Many American suburbs sprang up shortly after World War 2, with nearly all houses in place by around 1950 as growth spread farther out. Since many houses require major repairs and upgrades to wiring and other infrastructure by the time they're around 40 years old, not to mention expansions, kitchen and bathroom re-dos and so forth, one can see three or four major renovation projects going on every year in these neighborhoods.
Sometimes a house is razed and a new one put in its place. Then there are cases where the work done is legally a renovation yet the scale is such that it might as well have been a completely new house. Here is an example of the latter.
What happened was that all of the old building was ripped out aside from the rear outside wall -- that remaining fragment of the original building legally qualifies it as a renovation of an existing structure. The foundation was extended towards the street. Then new walls, floors and other parts were brought to the site and installed. I assume that many measurements were made and final plans for the prefabricating were done on a computer, with initial fabrication taking place on a smooth, concrete floor somewhere.
So far, that's okay with me. But let's take a look at the result in this particular case:
Note the odd, gray panels covering the exterior (to the right, there's an observation tower clad in green, but it's hard to see in the photo). Then there are windows that don't quite seem to relate to probable interior spaces; their placement seems designed from an exterior point of view. Even sillier are those light blue faux half-shutters.
The close-up shot of the entry area shows the metal posts and chain-link fence decor around the tiny porch.

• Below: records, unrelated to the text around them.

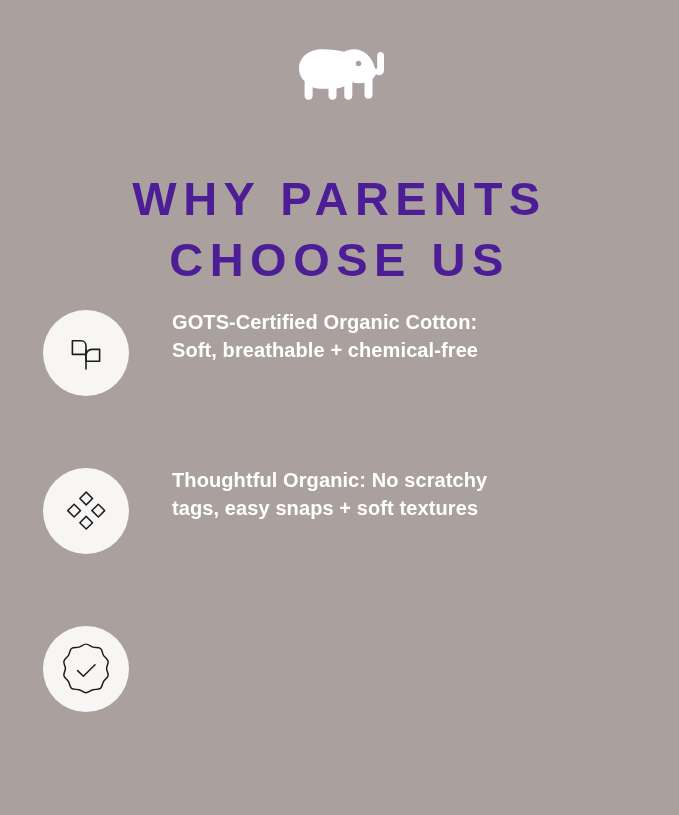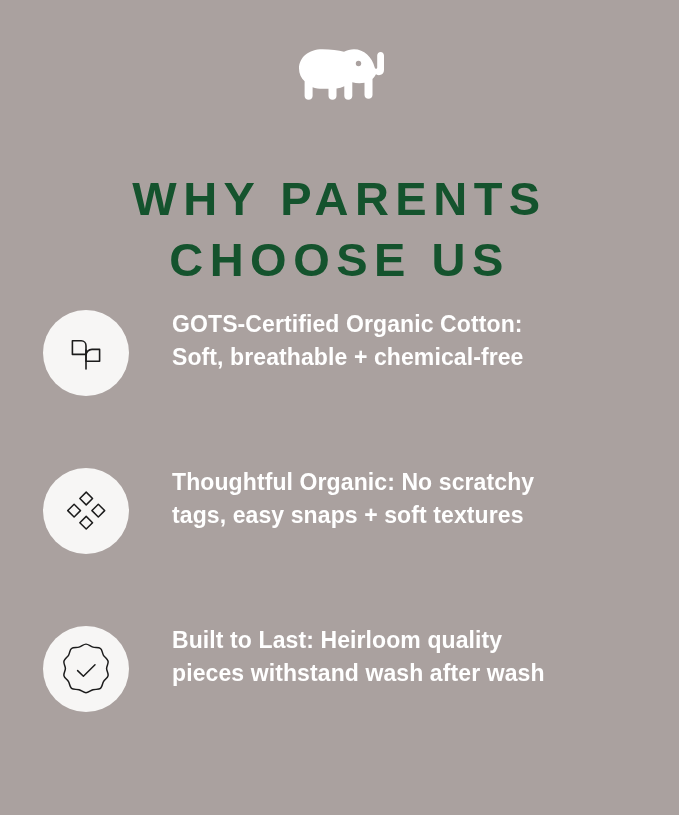--- a/index.html
+++ b/index.html
@@ -38,21 +38,21 @@
     display: block;
   }
 
   
   .heading {
     position: absolute;
     top: 138px;
     left: 0;
     width: 679px;
     text-align: center;
-    color: #14532d;
+    color: #4c1d95;
     font-size: 47px;
     font-weight: 700;
     letter-spacing: 6.5px;
     line-height: 1.28;
     text-transform: uppercase;
     white-space: pre-line;
   }
 
   
   .benefits {
@@ -81,21 +81,21 @@
   }
   .icon-circle svg {
     display: block;
   }
   .benefit-text {
     position: absolute;
     left: 172px;
     right: 28px;
     top: 12px;
     color: #ffffff;
-    font-size: 23px;
+    font-size: 20px;
     font-weight: 700;
     line-height: 1.42;
     letter-spacing: 0.1px;
     white-space: pre-line;
   }
 </style>
 </head>
 <body>
 
 <div class="page">
@@ -208,18 +208,16 @@
                        C5.4 26.5 3.4 24.1 3.9 21.7
                        C4.4 19.2 7.2 17.7 8.5 15.6
                        C9.8 13.5 9.6 10.3 11.5 8.7
                        C13.4 7.1 16.5 8.0 19.0 7.3
                        C21.5 6.6 23.6 4.2 26 4.2 Z" transform="translate(0,-3) scale(1 0.98)"></path>
               <path d="M17.6 27.6 L23.4 33.2 L35.0 21.8"></path>
             </g>
           </svg>
         </span>
       </div>
-      <div class="benefit-text">Built to Last: Heirloom quality
-pieces withstand wash after wash</div>
     </div>
 
   </div>
 </div>
 
 </body></html>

The homeowner of course bears ultimate responsibility for the result because he had to okay the project. But did the architect (I'm assuming there was one if the owner didn't do the design work himself) convince the owner to accept a line of trendy archi-blather filled with terms such as "integrity to materials," "eco-friendly," "in synch with industrial-chic" and whatever other nonsense architectural theoreticians are throwing around these days?
Regardless of its architectural pedigree, I consider the house an unfortunate intrusion to its neighborhood.